Salander’s seemingly intractable dilemma is that her father, Alexander Zalachenko, is an ex-KGB agent who defected to Sweden in 1976, and though he turns out to be a violent psychopath, the country’s secret service is far more keen to protect him and his secrets than to worry about the fate of his daughter, who has had a handy psychiatric label slapped on her and been a designated a ward of the state. All they want to do with her is to lock her up permanently in an insane asylum, having convinced the public that she is the murderer she was falsely made out to be in the second volume. The lengths to which they go to do so is the meat and potatoes of the plot. That they would be happier simply to kill her goes without saying, but Blomkvist and other Millennium journalists know too much.

All these no-gooders are, of course, men. The first volume’s original title was not the seductive “The Girl with the Dragon Tattoo,” but the decidedly unsexy “Men Who Hate Women,” hardly a title the average male would relish taking to the counter, particularly before the book was well known. Nonetheless, Larsson is careful to temper his crusading and sometimes cartoonish feminism with a few good guys aside from Blomkvist, the latest being the doctor who tends to Salander in the hospital. Stalwarts like Armansky, Salander’s loyal Armenian boss at the security company she occasionally works for, also remain from the earlier volumes.

And then there are the women. Larsson prefaces the novel’s main sections with rather pompous historical nuggets about Amazon warriors and the like, and then steadily floods the ensuing pages with virtuous heroines (cops, lawyers, bodyguards, newspaper editors, secret service agents, etc.) fighting against male evil. The culmination of this Angelic Brigade is the beauteous Monica Figuerola, an iron-pumping member of the Swedish Intelligence Service with whom Blomkvist, who casually beds almost every attractive woman he comes across, finally falls in love. She’s taller, stronger, and more muscular than he is. Is that a problem? Not at all.

One can criticize the trilogy for its often workmanlike prose, stereotypical characters, naïve view of open sexual relations, and, most disturbingly perhaps, for its gratuitously graphic descriptions of the sexual violence Larsson so adamantly decries. Yet the fascination of the books remains. The key to the trilogy’s popularity is that, in a culture that celebrates victimhood, it is about a 4’11” female ultra-victim who refuses to stop fighting back. In volume one she tattooed the torso of the legal guardian who sodomized her with the words, “I am a sadistic pig, a pervert, and a rapist.” An appropriate addition to her own collection of tattoos might be “The female of the species is deadlier than the male.” Certainly Larsson seemed to think so, and his 1,700 page trilogy, for all its excoriation of violence against women, is ultimately a celebration of that fact. In the third volume, it verges on a celebration of retributive female violence against men.

Lisbeth Salander is arguably a male fantasy object, more femmebot than feminist icon.
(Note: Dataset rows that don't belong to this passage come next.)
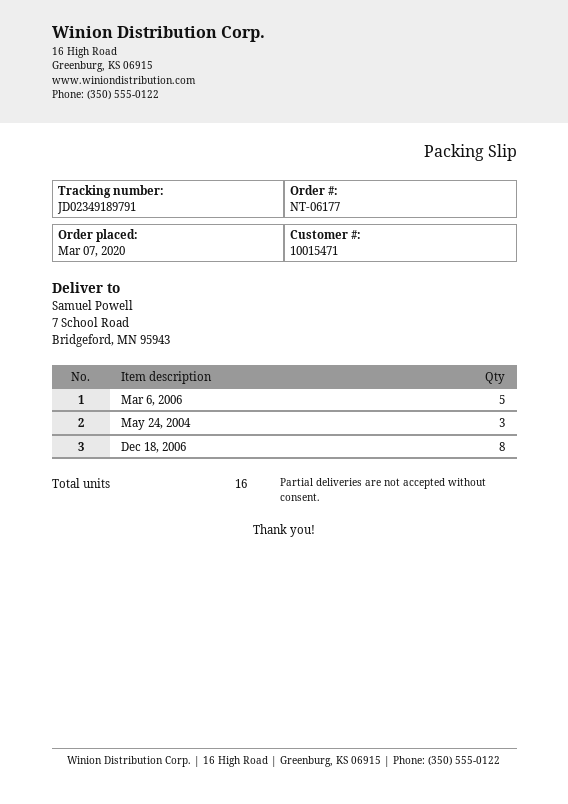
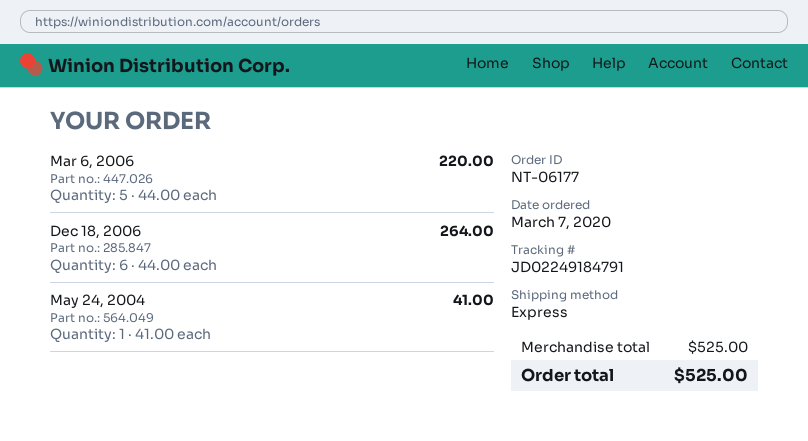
tracking number: JD02349189791 -> JD02249184791
May 24, 2004: 3 -> 1
Dec 18, 2006: 8 -> 6

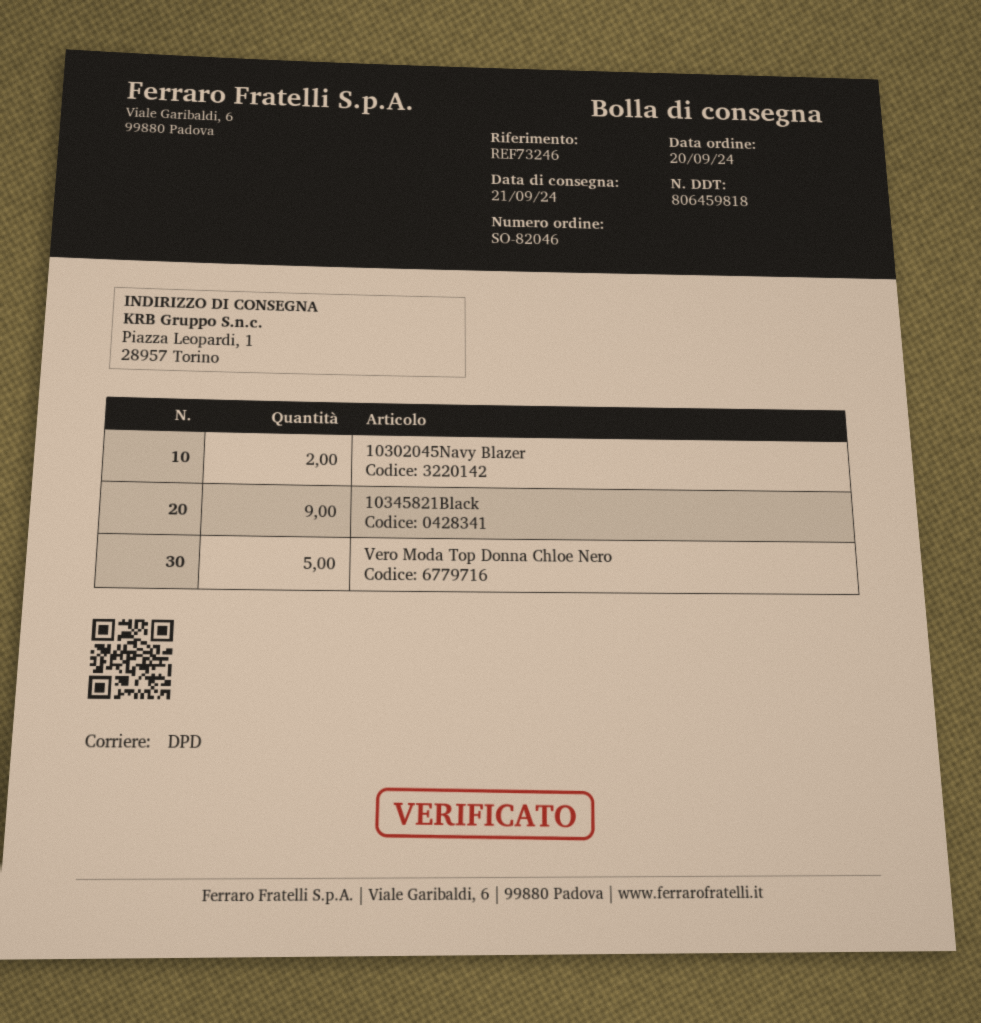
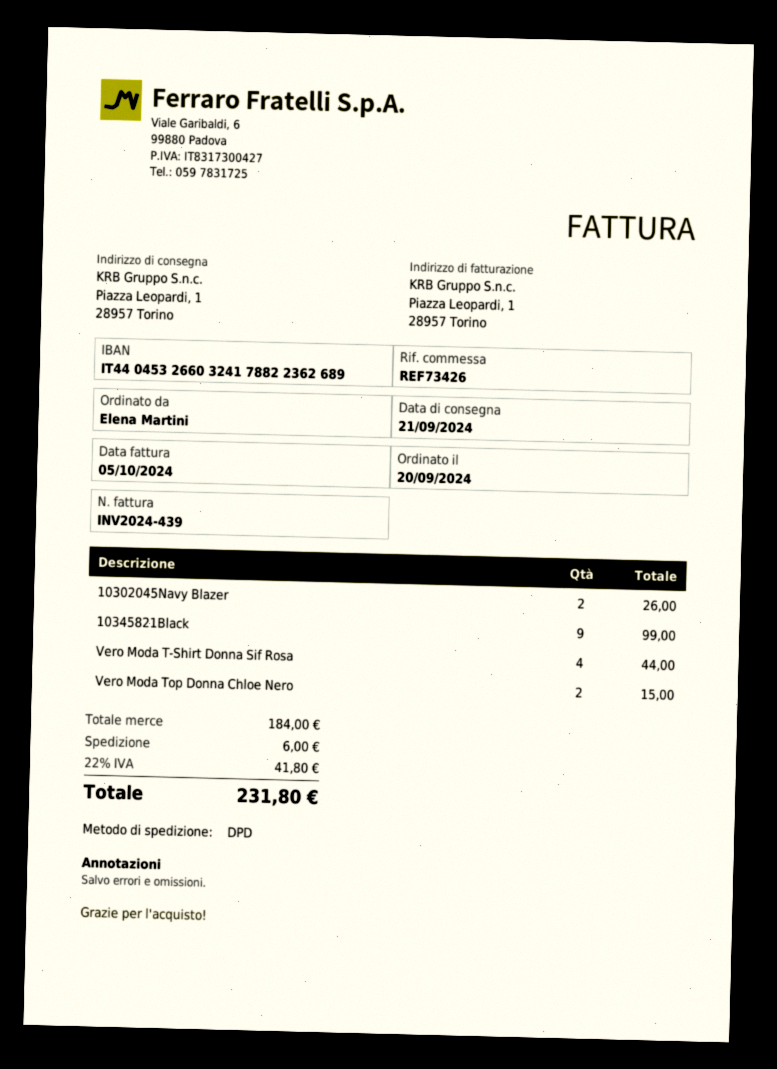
reference: REF73246 -> REF73426
Vero Moda Top Donna Chloe Nero: 5 -> 2
Vero Moda T-Shirt Donna Sif Rosa: none -> 4

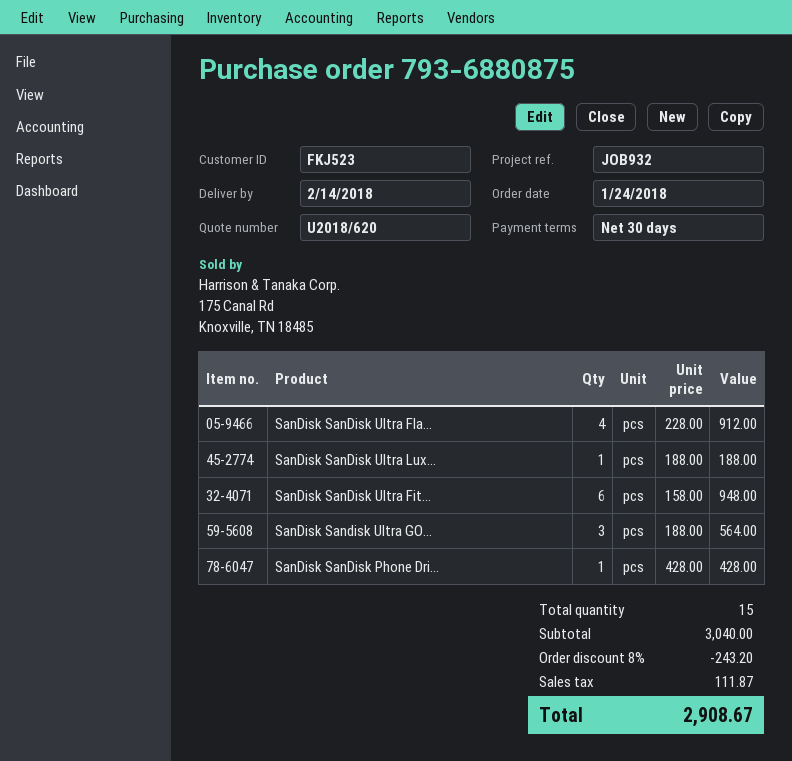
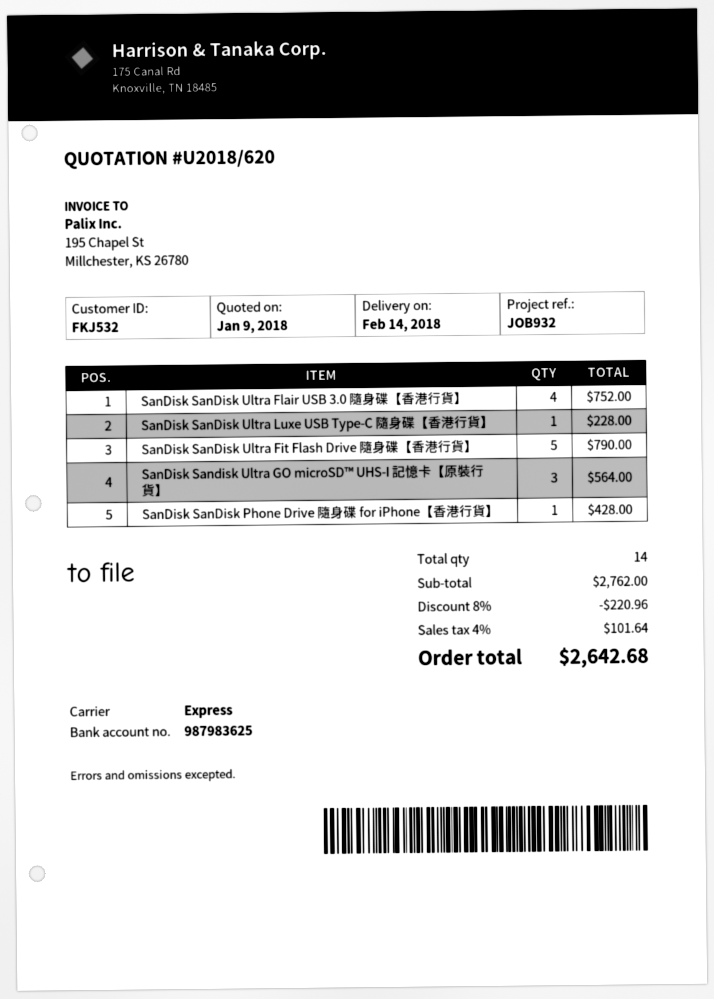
customer number: FKJ523 -> FKJ532
SanDisk SanDisk Ultra Fla...: 4 for 912.00 -> 4 for 752.00
SanDisk SanDisk Ultra Lux...: 1 for 188.00 -> 1 for 228.00
SanDisk SanDisk Ultra Fit...: 6 for 948.00 -> 5 for 790.00
total quantity: 15 -> 14
subtotal: 3040.00 -> 2762.00
discount: 8% = 243.20 -> 8% = 220.96
tax: 111.87 -> 101.64
total: 2908.67 -> 2642.68

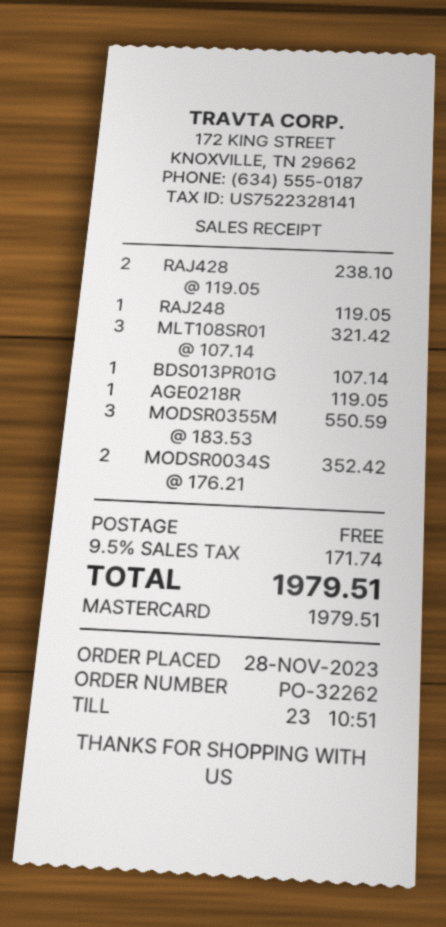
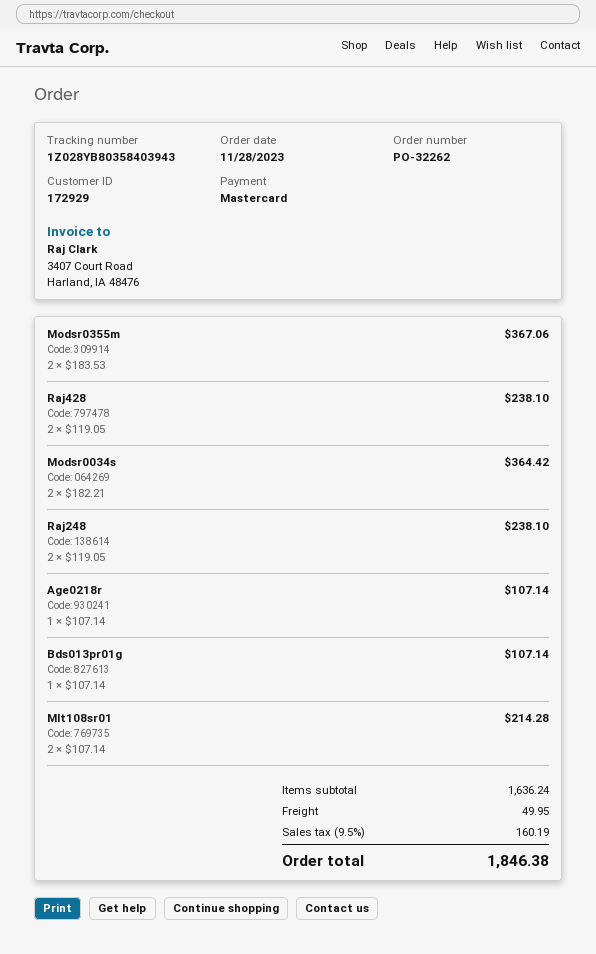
RAJ248: 1 x 119.05 = 119.05 -> 2 x 119.05 = 238.10
MLT108SR01: 3 x 107.14 = 321.42 -> 2 x 107.14 = 214.28
AGE0218R: 1 x 119.05 = 119.05 -> 1 x 107.14 = 107.14
MODSR0355M: 3 x 183.53 = 550.59 -> 2 x 183.53 = 367.06
MODSR0034S: 2 x 176.21 = 352.42 -> 2 x 182.21 = 364.42
shipping: 0.00 -> 49.95
tax: 9.5% = 171.74 -> 9.5% = 160.19
total: 1979.51 -> 1846.38

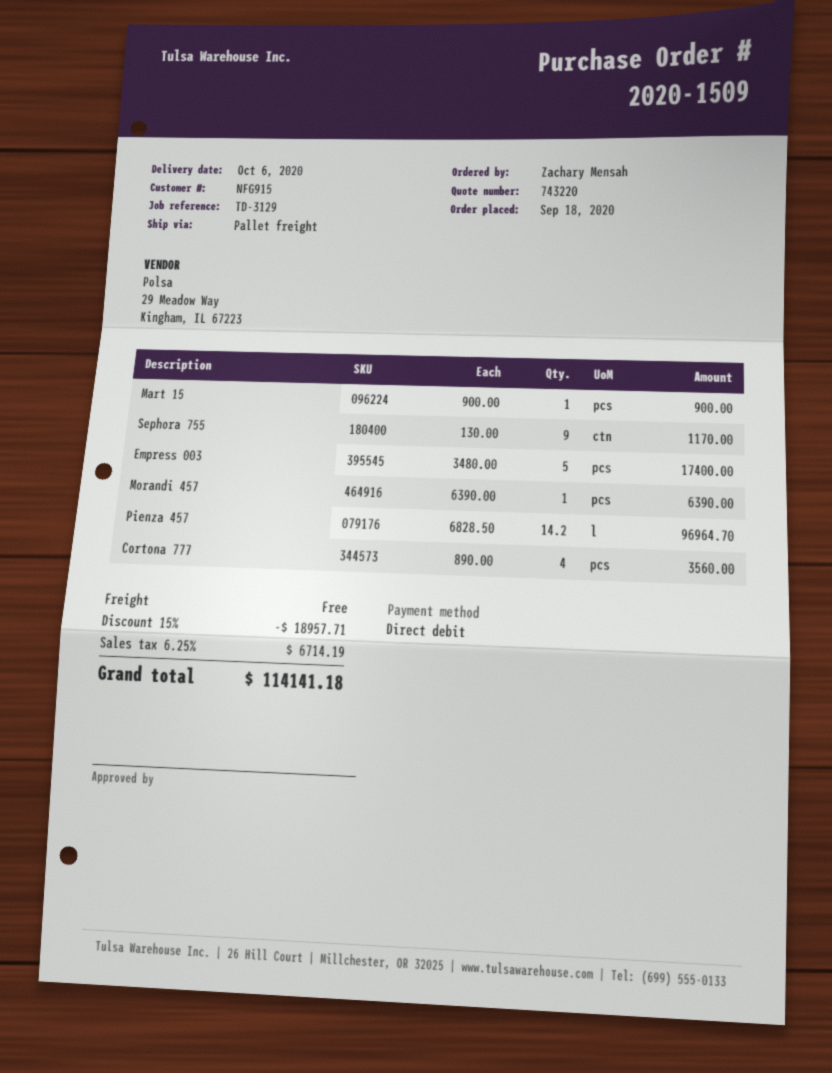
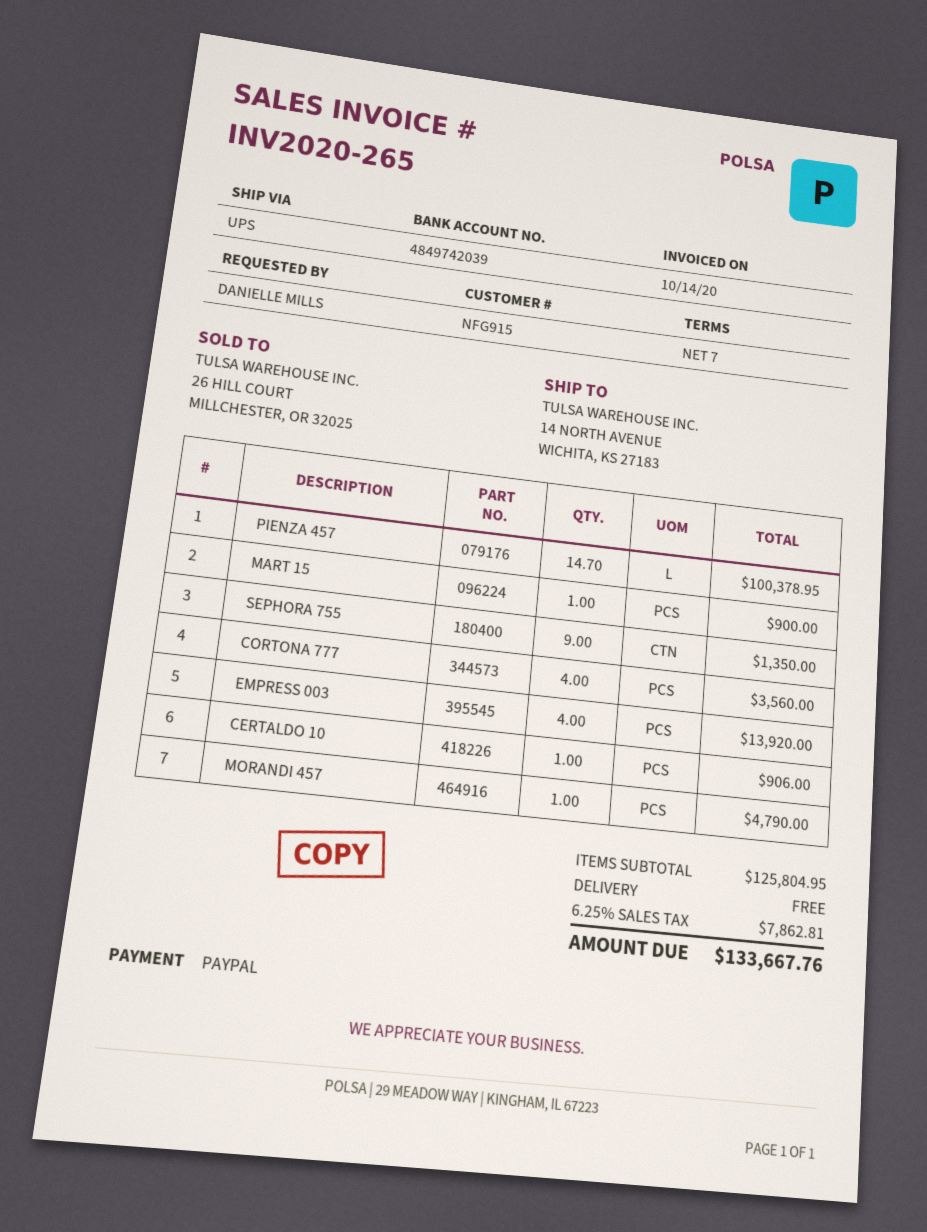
ordered by: Zachary Mensah -> DANIELLE MILLS
payment method: direct debit -> PayPal
shipping method: pallet freight -> UPS
Sephora 755: 9 for 1170.00 -> 9 for 1350.00
Empress 003: 5 for 17400.00 -> 4 for 13920.00
Morandi 457: 1 for 6390.00 -> 1 for 4790.00
Pienza 457: 14.2 for 96964.70 -> 14.7 for 100378.95
CERTALDO 10: none -> 1 for 906.00
discount: 15% = 18957.71 -> none
tax: 6.25% = 6714.19 -> 6.25% = 7862.81
total: 114141.18 -> 133667.76

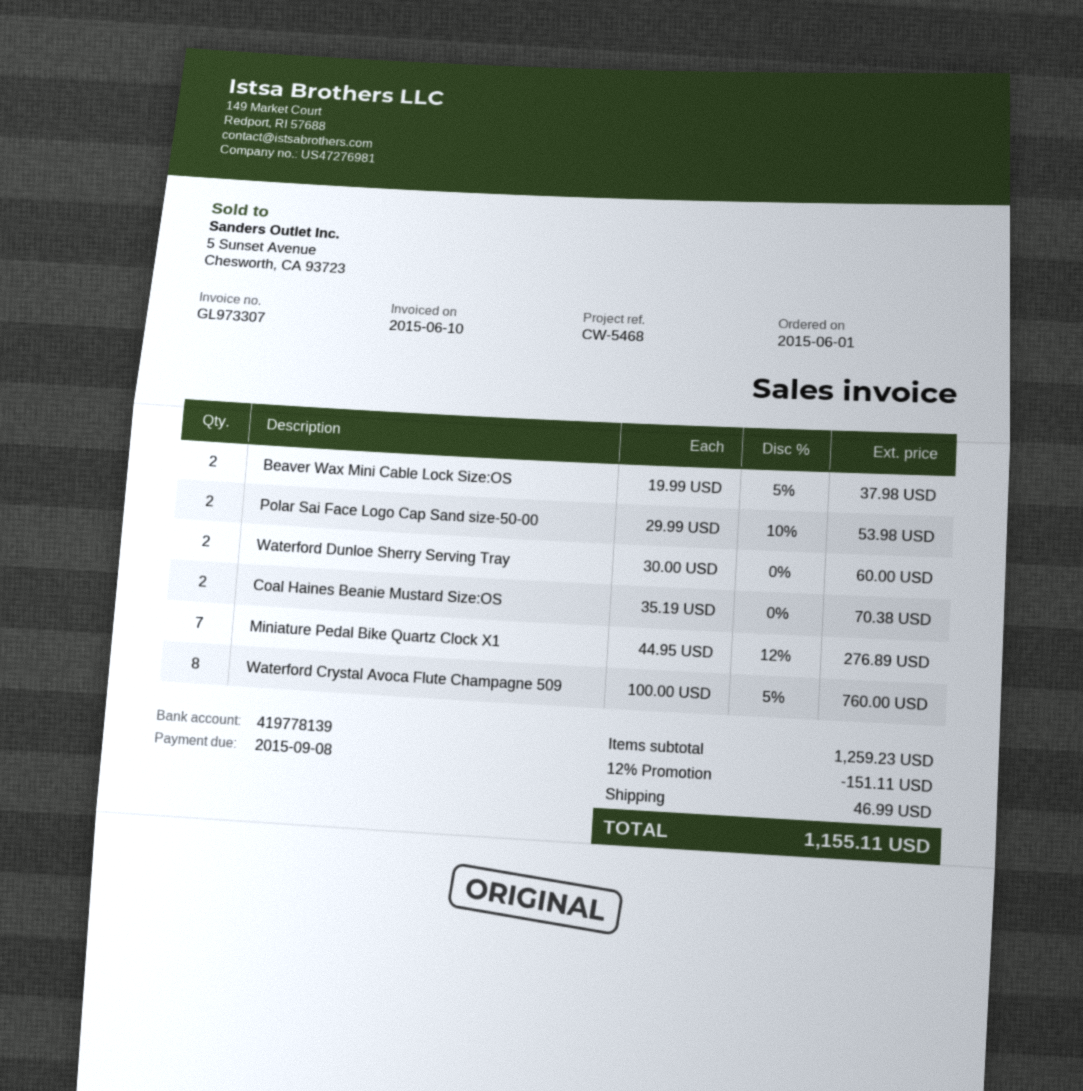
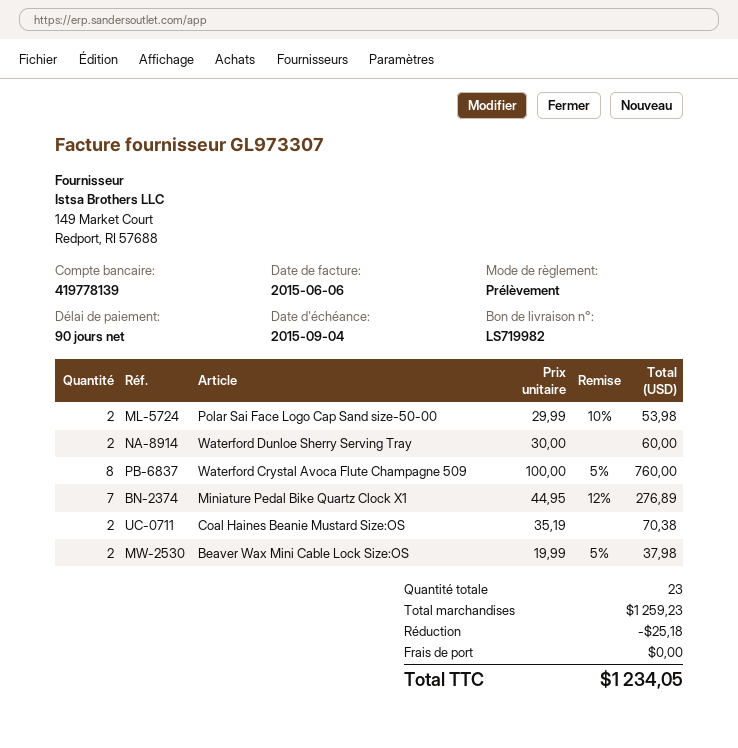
invoice date: 2015-06-10 -> 2015-06-06
due date: 2015-09-08 -> 2015-09-04
discount: 151.11 -> 25.18
shipping: 46.99 -> 0.00
total: 1155.11 -> 1234.05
Yet she refuses to settle on the page as a stereotype or caricature, unless it’s as a newly minted one. Most subversively, perhaps, for a Scandinavian novel, she not only distrusts the State (for obvious reasons – it has done nothing but rape and abuse her since she was a child), but is positively anti-Statist and individualistic to the core.

Although her creator is dead, Lisbeth will surely live on, not only in print but in TV series, films, graphic novels, anime, computer games, as well as a reminder that Larsson did not live to see his Avenging Angel sweep all before her on the world’s best sellers lists. The trilogy has sold 27 million copies in 40 countries. As the Peruvian novelist Mario Vargas Llosa wrote, “Welcome to the immortality of fiction, Lisbeth Salander!”

Mr. Bernhard writes on culture for The New York Sun.